■ **Task item**: Reproduce the data exactly as given, except for any images.

■ **Source material**:
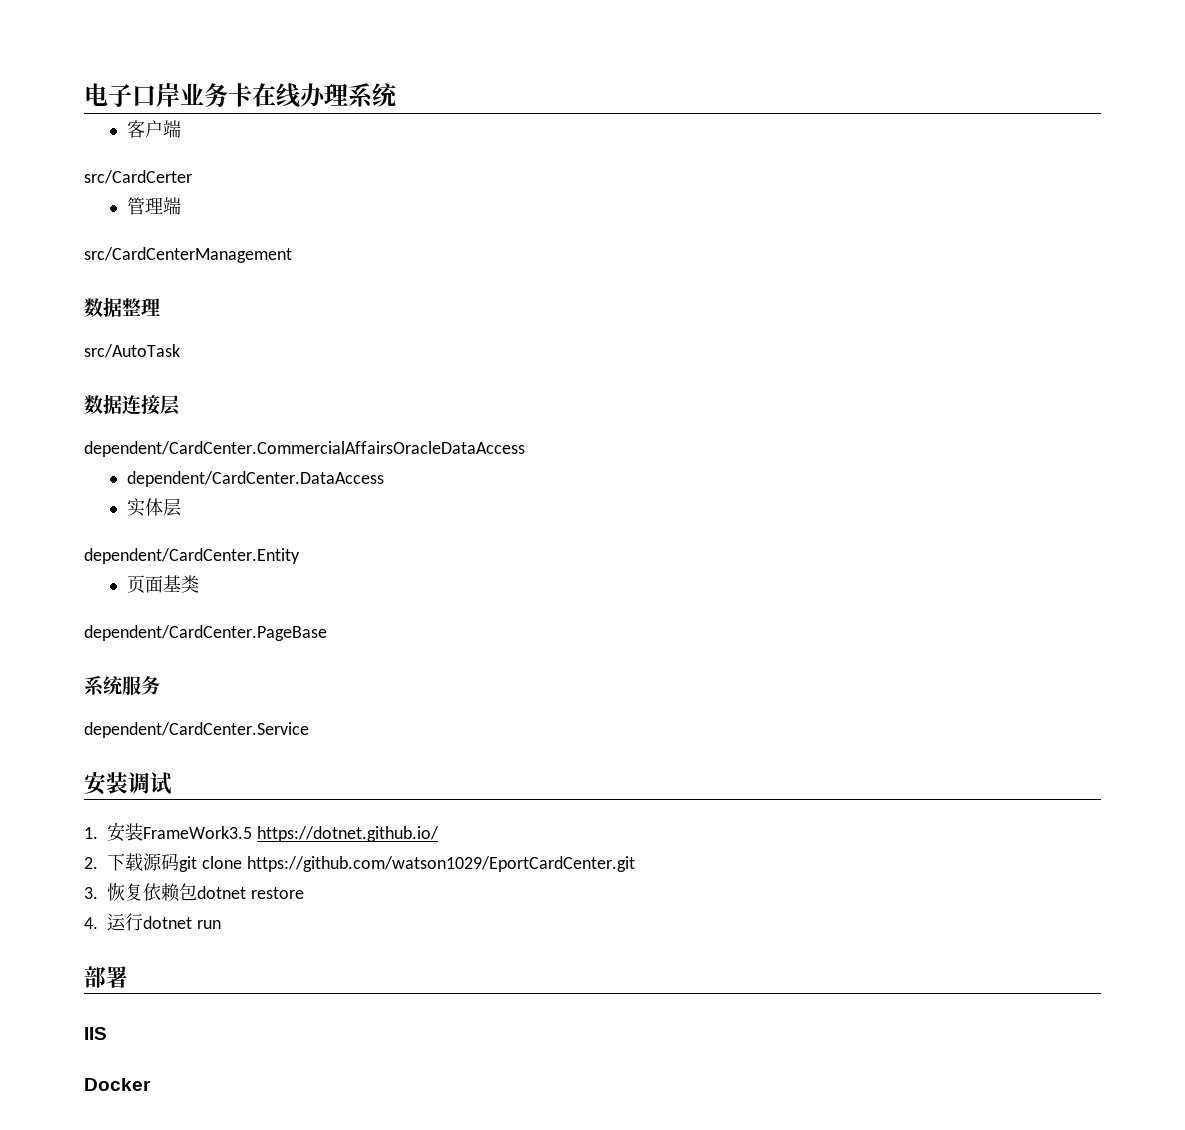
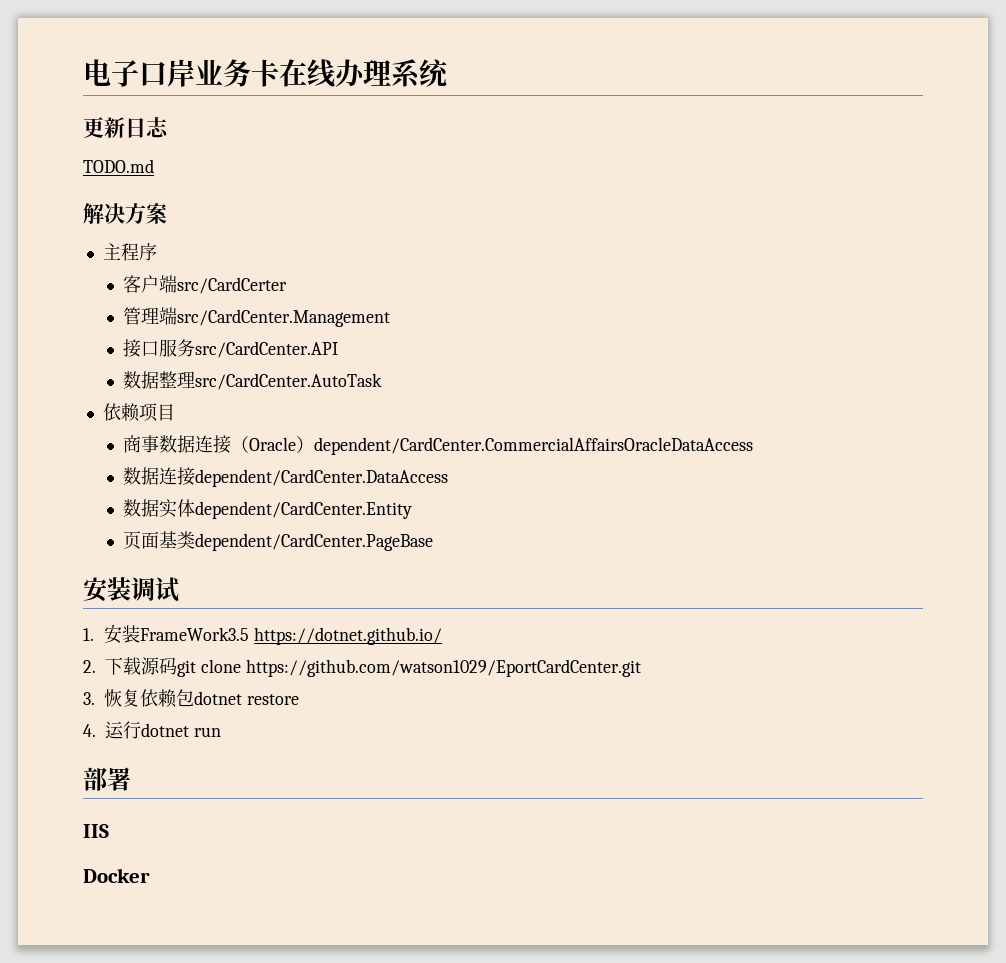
+ 更新日志
+ TODO.md
+ 解决方案
+ 主程序
- 客户端
- src/CardCerter
+ 客户端src/CardCerter
- 管理端
- src/CardCenterManagement
- 数据整理
- src/AutoTask
- 数据连接层
- dependent/CardCenter.CommercialAffairsOracleDataAccess
- dependent/CardCenter.DataAccess
+ 管理端src/CardCenter.Management
+ 接口服务src/CardCenter.API
+ 数据整理src/CardCenter.AutoTask
+ 依赖项目
+ 商事数据连接（Oracle）dependent/CardCenter.CommercialAffairsOracleDataAccess
+ 数据连接dependent/CardCenter.DataAccess
- 实体层
- dependent/CardCenter.Entity
+ 数据实体dependent/CardCenter.Entity
- 页面基类
- dependent/CardCenter.PageBase
+ 页面基类dependent/CardCenter.PageBase
- 系统服务
- dependent/CardCenter.Service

■ **Response to this task**:
+ 更新日志
+ TODO.md
+ 解决方案
+ 主程序
- 客户端
- src/CardCerter
+ 客户端src/CardCerter
- 管理端
- src/CardCenterManagement
- 数据整理
- src/AutoTask
- 数据连接层
- dependent/CardCenter.CommercialAffairsOracleDataAccess
- dependent/CardCenter.DataAccess
+ 管理端src/CardCenter.Management
+ 接口服务src/CardCenter.API
+ 数据整理src/CardCenter.AutoTask
+ 依赖项目
+ 商事数据连接（Oracle）dependent/CardCenter.CommercialAffairsOracleDataAccess
+ 数据连接dependent/CardCenter.DataAccess
- 实体层
- dependent/CardCenter.Entity
+ 数据实体dependent/CardCenter.Entity
- 页面基类
- dependent/CardCenter.PageBase
+ 页面基类dependent/CardCenter.PageBase
- 系统服务
- dependent/CardCenter.Service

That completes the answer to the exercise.